### Records for this exercise
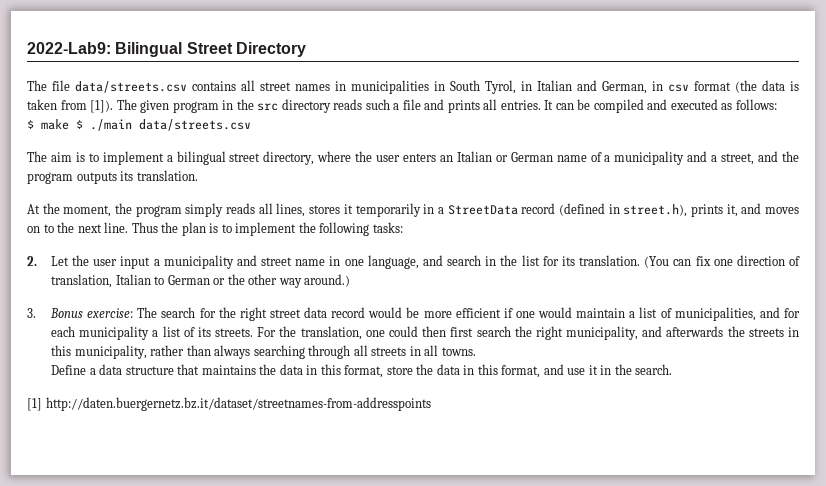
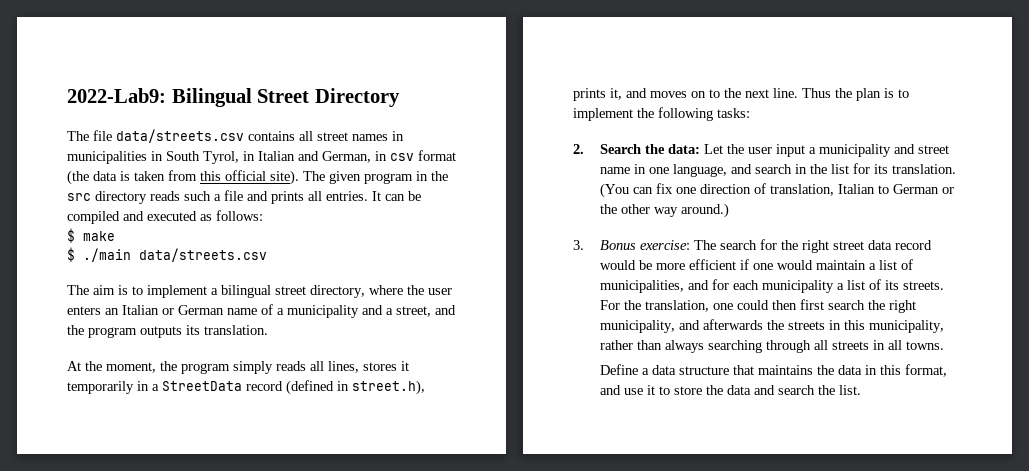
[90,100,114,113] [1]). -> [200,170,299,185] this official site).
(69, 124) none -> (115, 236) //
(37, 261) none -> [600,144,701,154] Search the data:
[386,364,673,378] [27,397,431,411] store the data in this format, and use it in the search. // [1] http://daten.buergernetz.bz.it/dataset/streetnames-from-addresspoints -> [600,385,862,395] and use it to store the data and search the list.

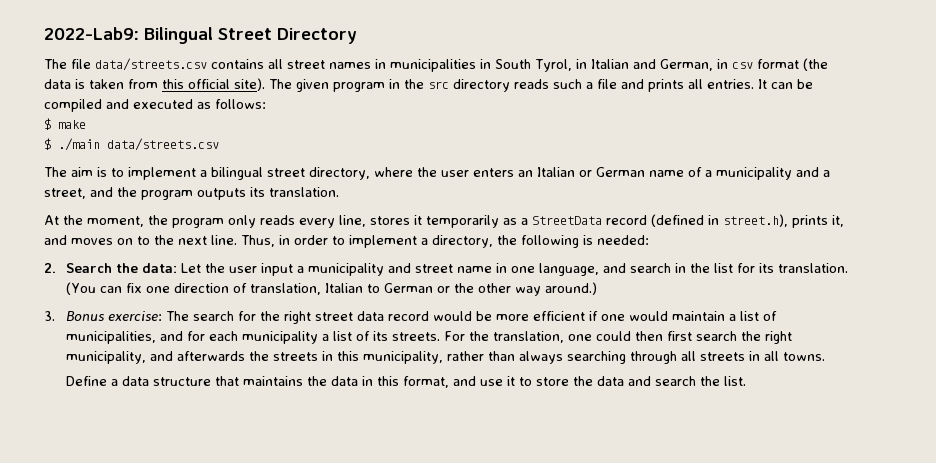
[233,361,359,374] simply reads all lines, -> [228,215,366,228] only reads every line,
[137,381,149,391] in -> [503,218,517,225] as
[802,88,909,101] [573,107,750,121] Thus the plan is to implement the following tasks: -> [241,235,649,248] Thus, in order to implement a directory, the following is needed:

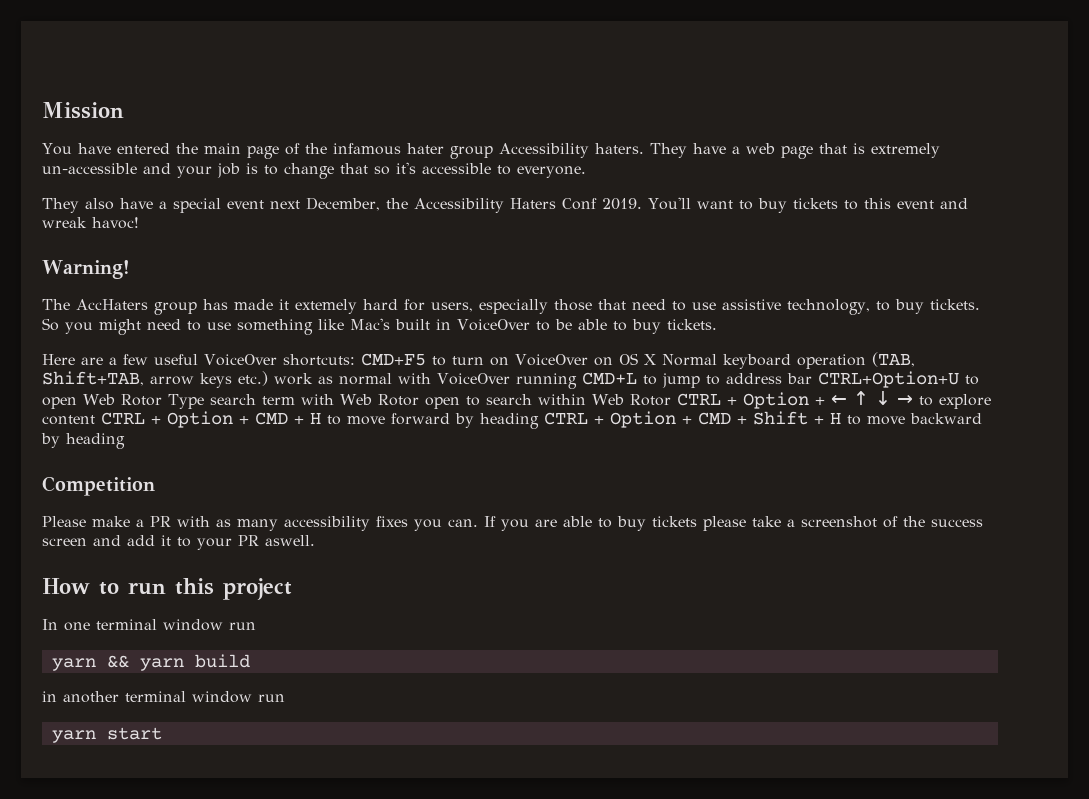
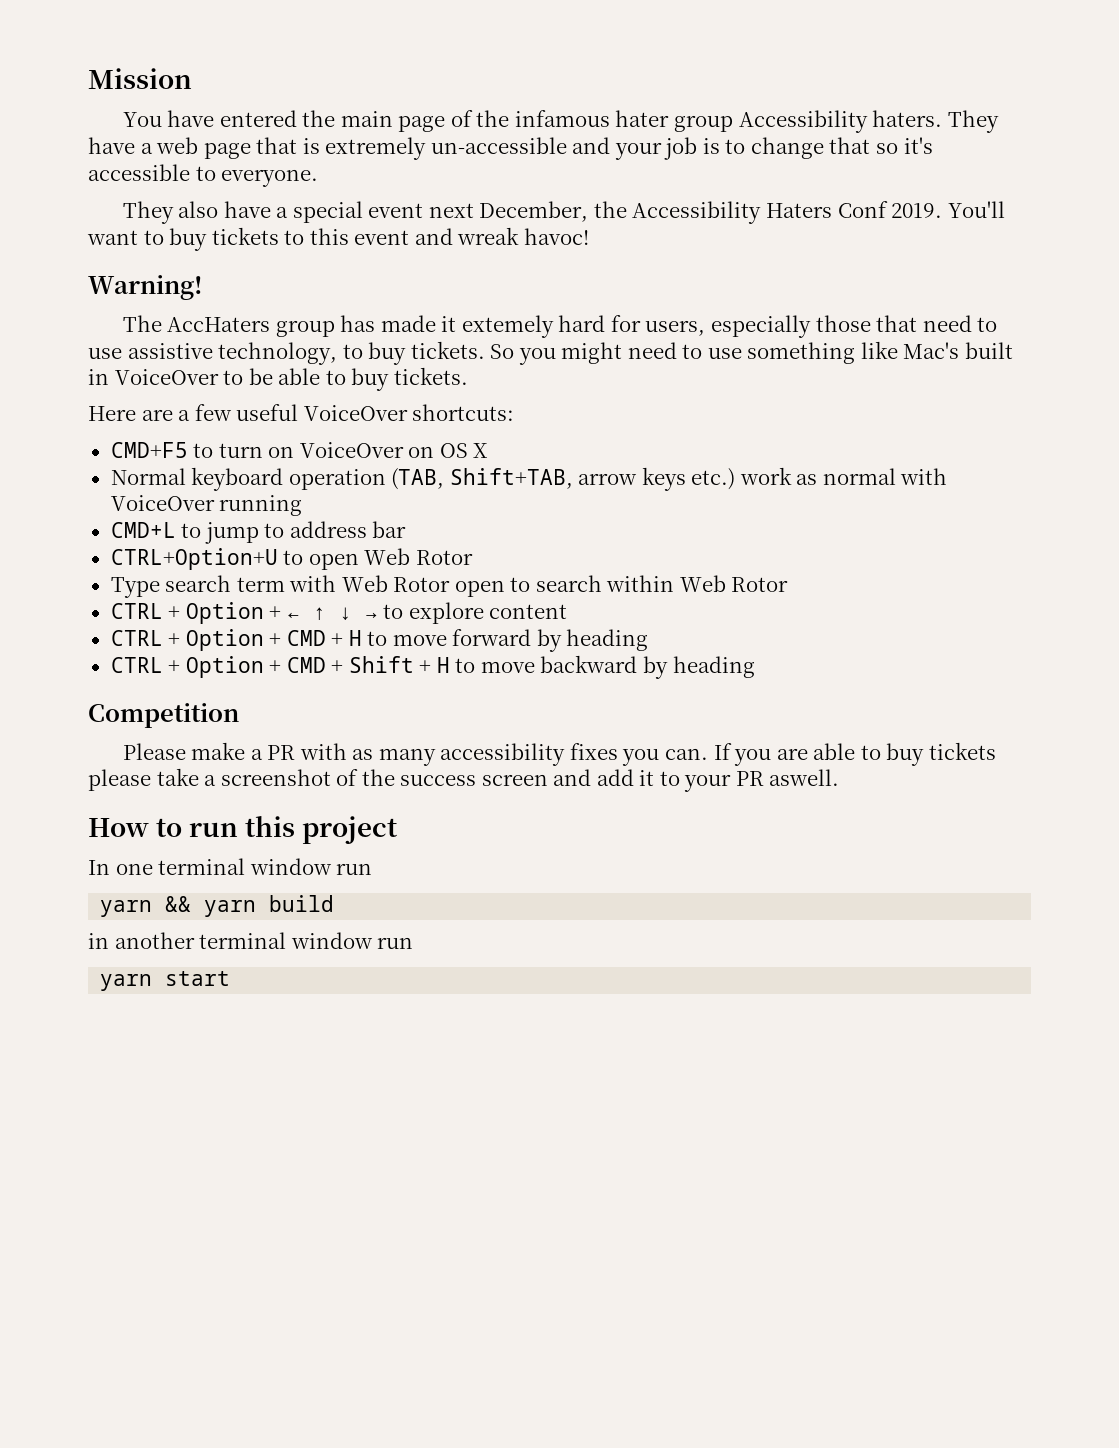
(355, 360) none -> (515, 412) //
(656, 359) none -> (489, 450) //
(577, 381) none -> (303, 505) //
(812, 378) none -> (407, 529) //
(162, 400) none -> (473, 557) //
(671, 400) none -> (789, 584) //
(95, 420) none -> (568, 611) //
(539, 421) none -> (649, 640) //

### Exercise requirements
Could you set down every record above word for word, leaving out the pictures?

### Expected answer
[90,100,114,113] [1]). -> [200,170,299,185] this official site).
(69, 124) none -> (115, 236) //
(37, 261) none -> [600,144,701,154] Search the data:
[386,364,673,378] [27,397,431,411] store the data in this format, and use it in the search. // [1] http://daten.buergernetz.bz.it/dataset/streetnames-from-addresspoints -> [600,385,862,395] and use it to store the data and search the list.

[233,361,359,374] simply reads all lines, -> [228,215,366,228] only reads every line,
[137,381,149,391] in -> [503,218,517,225] as
[802,88,909,101] [573,107,750,121] Thus the plan is to implement the following tasks: -> [241,235,649,248] Thus, in order to implement a directory, the following is needed:

(355, 360) none -> (515, 412) //
(656, 359) none -> (489, 450) //
(577, 381) none -> (303, 505) //
(812, 378) none -> (407, 529) //
(162, 400) none -> (473, 557) //
(671, 400) none -> (789, 584) //
(95, 420) none -> (568, 611) //
(539, 421) none -> (649, 640) //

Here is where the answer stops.